Now we use sapply and replicate instead of for loops, which makes for cleaner code (we do not have to pre-allocate a vector, R takes care of this for us):

Ns <- c(3,12,25,50)
B <- 10000 #number of simulations
res <-  sapply(Ns,function(n) {
replicate(B,mean(sample(hfPopulation,n))-mean(sample(controlPopulation,n)))
})

Now we can use qq-plots to see how well CLT approximations works for these. If in fact the normal distribution is a good approximation, the points should fall on a straight line when compared to normal quantiles. The more it deviates, the worse the approximation. In the title, we also show the average and SD of the observed distribution, which demonstrates how the SD decreases with $\sqrt{N}$ as predicted.

mypar(2,2)
for (i in seq(along=Ns)) {
titleavg <- signif(mean(res[,i]),3)
titlesd <- signif(popsd(res[,i]),3)
title <- paste0("N=",Ns[i]," Avg=",titleavg," SD=",titlesd)
qqnorm(res[,i],main=title)
qqline(res[,i],col=2)
}

Here we see a pretty good fit even for 3. Why is this? Because the population itself is relatively close to normally distributed, the averages are close to normal as well (the sum of normals is also a normal). In practice, we actually calculate a ratio: we divide by the estimated standard deviation. Here is where the sample size starts to matter more.

Ns <- c(3,12,25,50)
B <- 10000 #number of simulations
##function to compute a t-stat
computetstat <- function(n) {
y <- sample(hfPopulation,n)
x <- sample(controlPopulation,n)
(mean(y)-mean(x))/sqrt(var(y)/n+var(x)/n)
}
res <-  sapply(Ns,function(n) {
replicate(B,computetstat(n))
})
mypar(2,2)
for (i in seq(along=Ns)) {
qqnorm(res[,i],main=Ns[i])
qqline(res[,i],col=2)
}

So we see that for $N=3$, the CLT does not provide a usable approximation. For $N=12$, there is a slight deviation at the higher values, although the approximation appears useful. For 25 and 50, the approximation is spot on.

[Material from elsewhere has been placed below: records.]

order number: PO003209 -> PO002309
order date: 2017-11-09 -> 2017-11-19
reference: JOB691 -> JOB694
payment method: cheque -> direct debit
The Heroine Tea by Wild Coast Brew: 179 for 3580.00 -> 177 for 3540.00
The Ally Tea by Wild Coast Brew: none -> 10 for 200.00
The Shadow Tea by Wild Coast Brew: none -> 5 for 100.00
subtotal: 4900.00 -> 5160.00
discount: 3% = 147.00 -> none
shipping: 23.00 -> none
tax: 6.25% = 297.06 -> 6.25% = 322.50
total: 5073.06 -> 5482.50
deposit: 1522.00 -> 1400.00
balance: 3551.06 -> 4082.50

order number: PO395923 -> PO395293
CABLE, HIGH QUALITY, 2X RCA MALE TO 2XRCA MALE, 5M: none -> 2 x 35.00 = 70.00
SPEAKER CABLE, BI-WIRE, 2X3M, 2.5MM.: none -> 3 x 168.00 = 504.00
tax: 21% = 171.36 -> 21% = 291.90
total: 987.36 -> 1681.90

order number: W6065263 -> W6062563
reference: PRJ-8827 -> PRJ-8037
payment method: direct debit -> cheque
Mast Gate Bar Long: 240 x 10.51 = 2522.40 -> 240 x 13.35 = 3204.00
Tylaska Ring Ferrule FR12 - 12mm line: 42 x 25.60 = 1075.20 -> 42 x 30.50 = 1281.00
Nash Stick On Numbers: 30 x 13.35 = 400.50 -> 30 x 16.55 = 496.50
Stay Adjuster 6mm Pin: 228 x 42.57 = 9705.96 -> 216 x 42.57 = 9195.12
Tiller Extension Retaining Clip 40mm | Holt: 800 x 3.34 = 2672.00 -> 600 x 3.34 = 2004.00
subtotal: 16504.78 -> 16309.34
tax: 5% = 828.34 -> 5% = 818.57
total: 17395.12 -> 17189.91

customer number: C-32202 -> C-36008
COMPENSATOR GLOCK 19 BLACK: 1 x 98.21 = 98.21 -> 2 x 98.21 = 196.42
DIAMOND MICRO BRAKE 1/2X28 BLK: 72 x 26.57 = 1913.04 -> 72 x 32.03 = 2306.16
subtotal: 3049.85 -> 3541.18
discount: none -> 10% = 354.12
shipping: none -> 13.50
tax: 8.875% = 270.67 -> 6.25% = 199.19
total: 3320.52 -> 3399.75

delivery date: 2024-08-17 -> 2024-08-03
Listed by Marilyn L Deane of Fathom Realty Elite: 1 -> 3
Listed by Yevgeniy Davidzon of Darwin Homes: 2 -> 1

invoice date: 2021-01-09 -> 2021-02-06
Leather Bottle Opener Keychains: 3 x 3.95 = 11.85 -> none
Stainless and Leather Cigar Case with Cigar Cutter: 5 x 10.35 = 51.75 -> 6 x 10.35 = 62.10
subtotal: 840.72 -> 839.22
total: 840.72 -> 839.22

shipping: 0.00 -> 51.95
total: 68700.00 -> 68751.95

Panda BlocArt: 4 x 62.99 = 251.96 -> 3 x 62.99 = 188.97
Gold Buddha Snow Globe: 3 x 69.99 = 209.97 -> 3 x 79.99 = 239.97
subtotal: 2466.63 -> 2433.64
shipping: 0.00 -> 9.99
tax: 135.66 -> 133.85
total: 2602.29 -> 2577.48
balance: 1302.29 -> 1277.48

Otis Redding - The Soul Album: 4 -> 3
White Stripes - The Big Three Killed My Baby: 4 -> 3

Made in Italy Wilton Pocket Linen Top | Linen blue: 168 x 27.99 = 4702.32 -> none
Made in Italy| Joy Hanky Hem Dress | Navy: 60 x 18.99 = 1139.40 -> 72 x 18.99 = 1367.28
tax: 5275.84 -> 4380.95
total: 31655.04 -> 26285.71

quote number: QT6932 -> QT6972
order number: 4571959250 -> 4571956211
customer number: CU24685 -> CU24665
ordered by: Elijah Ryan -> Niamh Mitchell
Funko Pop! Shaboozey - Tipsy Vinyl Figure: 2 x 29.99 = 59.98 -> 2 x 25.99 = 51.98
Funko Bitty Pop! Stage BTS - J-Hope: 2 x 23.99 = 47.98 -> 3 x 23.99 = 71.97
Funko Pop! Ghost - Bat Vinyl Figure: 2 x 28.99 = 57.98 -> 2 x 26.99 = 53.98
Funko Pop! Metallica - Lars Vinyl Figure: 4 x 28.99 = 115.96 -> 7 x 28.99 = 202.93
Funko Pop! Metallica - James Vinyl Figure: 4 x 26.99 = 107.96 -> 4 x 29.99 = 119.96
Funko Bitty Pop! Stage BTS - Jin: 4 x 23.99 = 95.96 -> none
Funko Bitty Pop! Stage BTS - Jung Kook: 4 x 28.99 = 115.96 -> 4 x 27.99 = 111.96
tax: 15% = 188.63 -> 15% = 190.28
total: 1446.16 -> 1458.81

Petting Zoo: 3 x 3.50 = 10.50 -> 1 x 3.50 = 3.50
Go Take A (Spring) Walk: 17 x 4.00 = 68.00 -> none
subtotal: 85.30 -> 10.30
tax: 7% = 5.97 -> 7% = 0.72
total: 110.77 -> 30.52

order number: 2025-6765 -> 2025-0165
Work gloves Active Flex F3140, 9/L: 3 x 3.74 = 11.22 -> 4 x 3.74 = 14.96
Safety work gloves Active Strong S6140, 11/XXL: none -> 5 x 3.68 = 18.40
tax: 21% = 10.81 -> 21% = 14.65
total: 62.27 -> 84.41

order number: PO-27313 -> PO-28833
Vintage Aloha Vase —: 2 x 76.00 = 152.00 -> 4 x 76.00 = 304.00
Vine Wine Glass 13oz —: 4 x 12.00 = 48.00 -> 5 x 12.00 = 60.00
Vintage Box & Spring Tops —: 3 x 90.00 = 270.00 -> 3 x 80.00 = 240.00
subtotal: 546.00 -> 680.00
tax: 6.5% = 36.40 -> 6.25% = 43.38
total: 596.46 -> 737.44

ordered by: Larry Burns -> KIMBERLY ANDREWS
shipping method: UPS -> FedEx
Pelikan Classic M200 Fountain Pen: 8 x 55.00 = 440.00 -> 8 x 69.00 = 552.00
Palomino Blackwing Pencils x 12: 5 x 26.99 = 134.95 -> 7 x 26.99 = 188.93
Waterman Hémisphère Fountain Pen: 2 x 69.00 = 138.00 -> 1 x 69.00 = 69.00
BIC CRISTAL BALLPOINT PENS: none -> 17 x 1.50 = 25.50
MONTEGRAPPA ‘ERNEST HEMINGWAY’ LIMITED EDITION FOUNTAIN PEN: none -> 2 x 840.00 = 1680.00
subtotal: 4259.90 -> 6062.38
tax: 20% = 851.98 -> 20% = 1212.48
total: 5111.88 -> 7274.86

This simulation only proves that $N=12$ is large enough in this case, not in general. As mentioned above, we will not be able to perform this simulation in most situations. We only use the simulation to illustrate the concepts behind the CLT and its limitations. In future sections, we will describe the approaches we actually use in practice.